↓↓↓

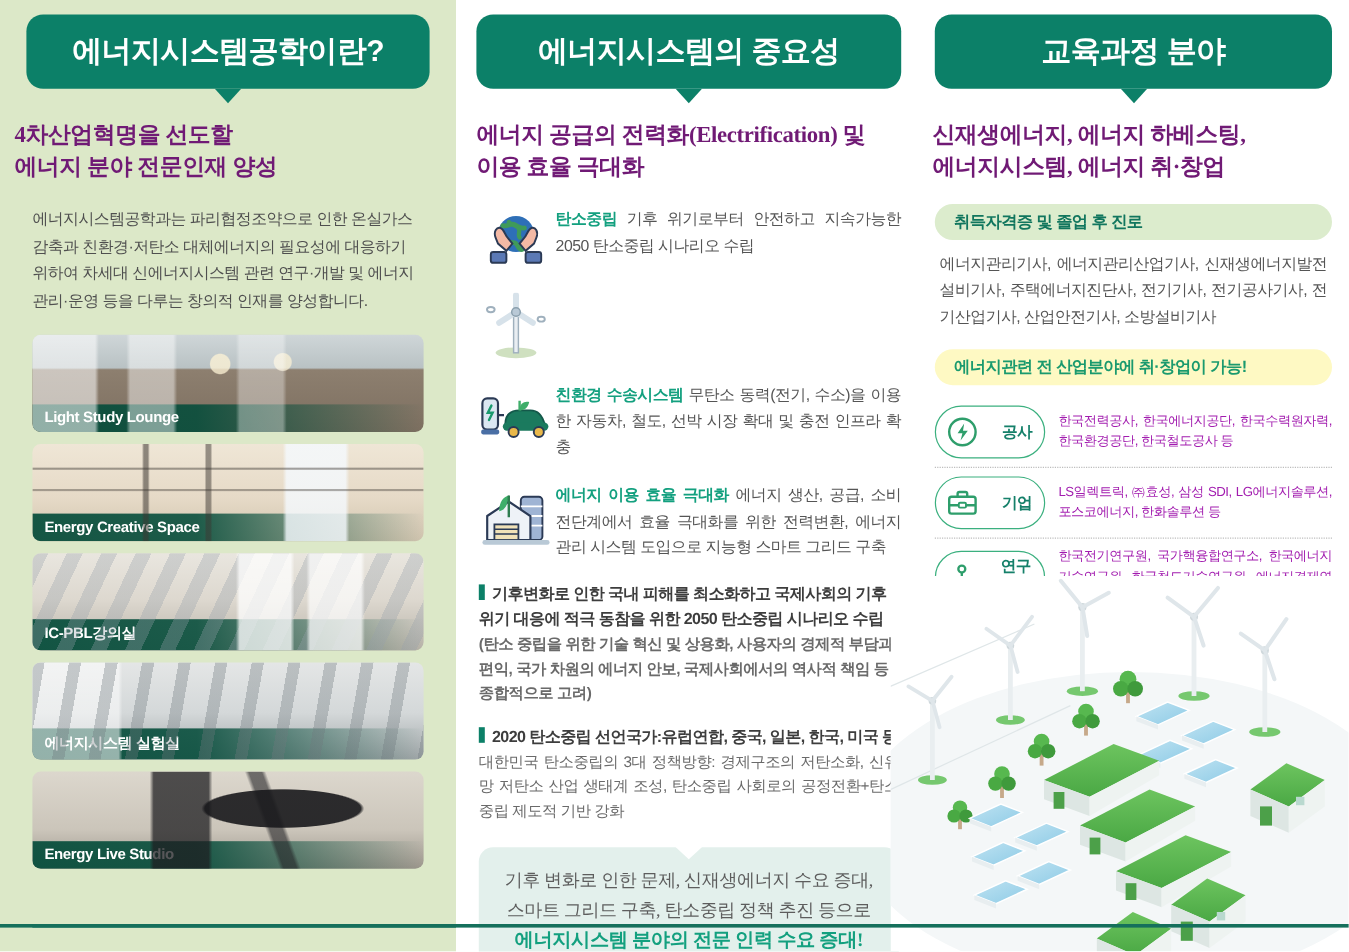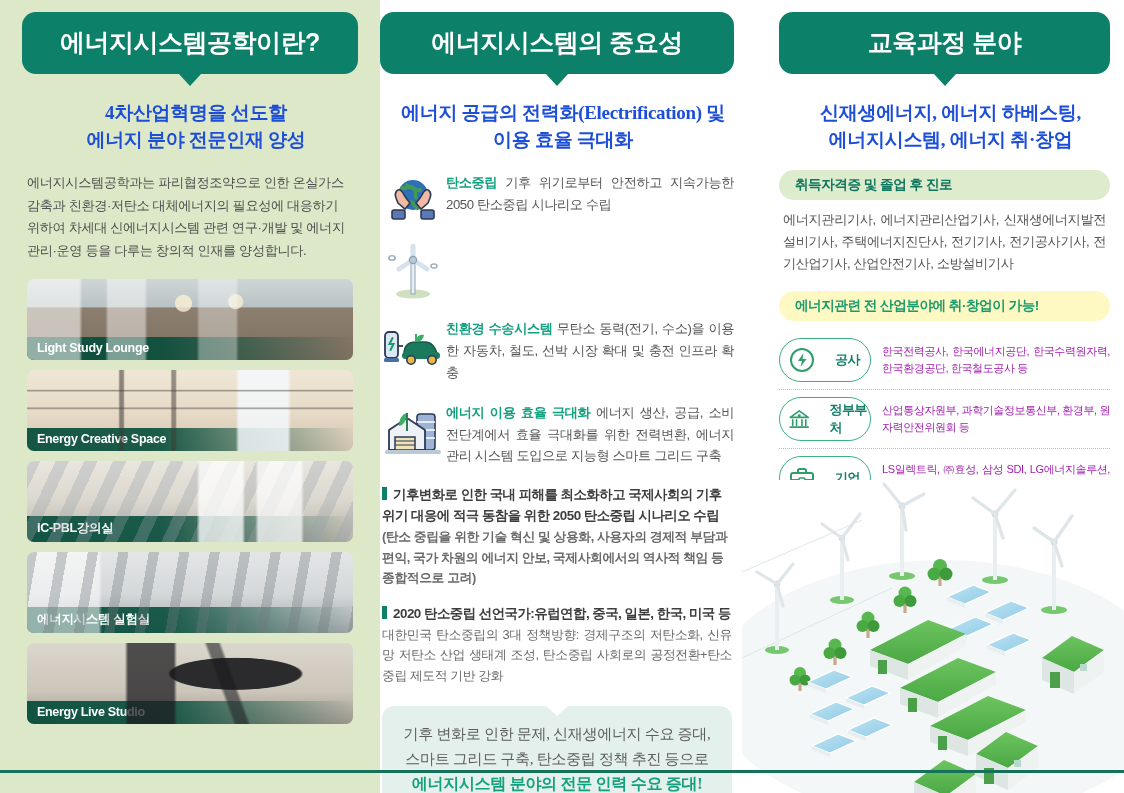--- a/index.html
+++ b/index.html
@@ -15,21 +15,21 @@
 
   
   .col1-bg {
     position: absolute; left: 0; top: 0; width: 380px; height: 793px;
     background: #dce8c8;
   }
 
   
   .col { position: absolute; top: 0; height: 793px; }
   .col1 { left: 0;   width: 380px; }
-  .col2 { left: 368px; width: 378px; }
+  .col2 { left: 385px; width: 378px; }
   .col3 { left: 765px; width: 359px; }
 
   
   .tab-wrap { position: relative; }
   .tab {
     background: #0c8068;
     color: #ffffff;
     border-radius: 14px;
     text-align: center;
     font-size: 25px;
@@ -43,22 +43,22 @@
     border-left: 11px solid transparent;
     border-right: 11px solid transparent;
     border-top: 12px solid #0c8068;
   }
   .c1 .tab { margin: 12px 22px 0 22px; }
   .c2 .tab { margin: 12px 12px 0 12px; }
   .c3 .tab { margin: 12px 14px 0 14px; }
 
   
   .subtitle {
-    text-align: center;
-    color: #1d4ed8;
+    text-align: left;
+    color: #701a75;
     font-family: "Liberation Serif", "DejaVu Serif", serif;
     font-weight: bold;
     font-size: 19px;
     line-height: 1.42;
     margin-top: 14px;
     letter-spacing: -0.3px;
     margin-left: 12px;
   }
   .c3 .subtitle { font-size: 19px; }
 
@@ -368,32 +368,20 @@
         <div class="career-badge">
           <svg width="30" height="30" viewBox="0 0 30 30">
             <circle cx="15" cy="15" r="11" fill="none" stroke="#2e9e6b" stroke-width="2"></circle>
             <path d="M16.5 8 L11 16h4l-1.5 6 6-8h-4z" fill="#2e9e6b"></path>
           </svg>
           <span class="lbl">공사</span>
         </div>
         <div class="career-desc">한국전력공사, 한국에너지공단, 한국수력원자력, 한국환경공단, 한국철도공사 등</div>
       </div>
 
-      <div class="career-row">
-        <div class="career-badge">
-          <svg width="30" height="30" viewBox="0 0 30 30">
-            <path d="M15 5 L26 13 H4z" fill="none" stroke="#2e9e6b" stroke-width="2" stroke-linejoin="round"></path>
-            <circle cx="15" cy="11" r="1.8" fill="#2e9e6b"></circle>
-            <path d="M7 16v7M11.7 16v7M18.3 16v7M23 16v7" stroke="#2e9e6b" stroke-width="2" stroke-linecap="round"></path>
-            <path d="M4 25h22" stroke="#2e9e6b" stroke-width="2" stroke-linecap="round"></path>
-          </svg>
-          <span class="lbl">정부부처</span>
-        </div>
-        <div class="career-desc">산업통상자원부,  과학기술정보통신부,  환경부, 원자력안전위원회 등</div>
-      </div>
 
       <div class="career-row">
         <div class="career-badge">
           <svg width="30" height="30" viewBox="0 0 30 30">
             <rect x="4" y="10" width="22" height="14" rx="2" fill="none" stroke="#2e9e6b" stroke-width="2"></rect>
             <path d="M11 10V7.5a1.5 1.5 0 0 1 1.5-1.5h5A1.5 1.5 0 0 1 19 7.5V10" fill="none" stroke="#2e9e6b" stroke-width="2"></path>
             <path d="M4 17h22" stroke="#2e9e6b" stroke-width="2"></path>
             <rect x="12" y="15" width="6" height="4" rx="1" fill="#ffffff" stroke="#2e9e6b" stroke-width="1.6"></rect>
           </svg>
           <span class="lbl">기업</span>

↑↑↑

Leaving the pictures aside, give back all the records exactly as they are.

• [SOLUTION BELOW]
--- a/index.html
+++ b/index.html
@@ -15,21 +15,21 @@
 
   
   .col1-bg {
     position: absolute; left: 0; top: 0; width: 380px; height: 793px;
     background: #dce8c8;
   }
 
   
   .col { position: absolute; top: 0; height: 793px; }
   .col1 { left: 0;   width: 380px; }
-  .col2 { left: 368px; width: 378px; }
+  .col2 { left: 385px; width: 378px; }
   .col3 { left: 765px; width: 359px; }
 
   
   .tab-wrap { position: relative; }
   .tab {
     background: #0c8068;
     color: #ffffff;
     border-radius: 14px;
     text-align: center;
     font-size: 25px;
@@ -43,22 +43,22 @@
     border-left: 11px solid transparent;
     border-right: 11px solid transparent;
     border-top: 12px solid #0c8068;
   }
   .c1 .tab { margin: 12px 22px 0 22px; }
   .c2 .tab { margin: 12px 12px 0 12px; }
   .c3 .tab { margin: 12px 14px 0 14px; }
 
   
   .subtitle {
-    text-align: center;
-    color: #1d4ed8;
+    text-align: left;
+    color: #701a75;
     font-family: "Liberation Serif", "DejaVu Serif", serif;
     font-weight: bold;
     font-size: 19px;
     line-height: 1.42;
     margin-top: 14px;
     letter-spacing: -0.3px;
     margin-left: 12px;
   }
   .c3 .subtitle { font-size: 19px; }
 
@@ -368,32 +368,20 @@
         <div class="career-badge">
           <svg width="30" height="30" viewBox="0 0 30 30">
             <circle cx="15" cy="15" r="11" fill="none" stroke="#2e9e6b" stroke-width="2"></circle>
             <path d="M16.5 8 L11 16h4l-1.5 6 6-8h-4z" fill="#2e9e6b"></path>
           </svg>
           <span class="lbl">공사</span>
         </div>
         <div class="career-desc">한국전력공사, 한국에너지공단, 한국수력원자력, 한국환경공단, 한국철도공사 등</div>
       </div>
 
-      <div class="career-row">
-        <div class="career-badge">
-          <svg width="30" height="30" viewBox="0 0 30 30">
-            <path d="M15 5 L26 13 H4z" fill="none" stroke="#2e9e6b" stroke-width="2" stroke-linejoin="round"></path>
-            <circle cx="15" cy="11" r="1.8" fill="#2e9e6b"></circle>
-            <path d="M7 16v7M11.7 16v7M18.3 16v7M23 16v7" stroke="#2e9e6b" stroke-width="2" stroke-linecap="round"></path>
-            <path d="M4 25h22" stroke="#2e9e6b" stroke-width="2" stroke-linecap="round"></path>
-          </svg>
-          <span class="lbl">정부부처</span>
-        </div>
-        <div class="career-desc">산업통상자원부,  과학기술정보통신부,  환경부, 원자력안전위원회 등</div>
-      </div>
 
       <div class="career-row">
         <div class="career-badge">
           <svg width="30" height="30" viewBox="0 0 30 30">
             <rect x="4" y="10" width="22" height="14" rx="2" fill="none" stroke="#2e9e6b" stroke-width="2"></rect>
             <path d="M11 10V7.5a1.5 1.5 0 0 1 1.5-1.5h5A1.5 1.5 0 0 1 19 7.5V10" fill="none" stroke="#2e9e6b" stroke-width="2"></path>
             <path d="M4 17h22" stroke="#2e9e6b" stroke-width="2"></path>
             <rect x="12" y="15" width="6" height="4" rx="1" fill="#ffffff" stroke="#2e9e6b" stroke-width="1.6"></rect>
           </svg>
           <span class="lbl">기업</span>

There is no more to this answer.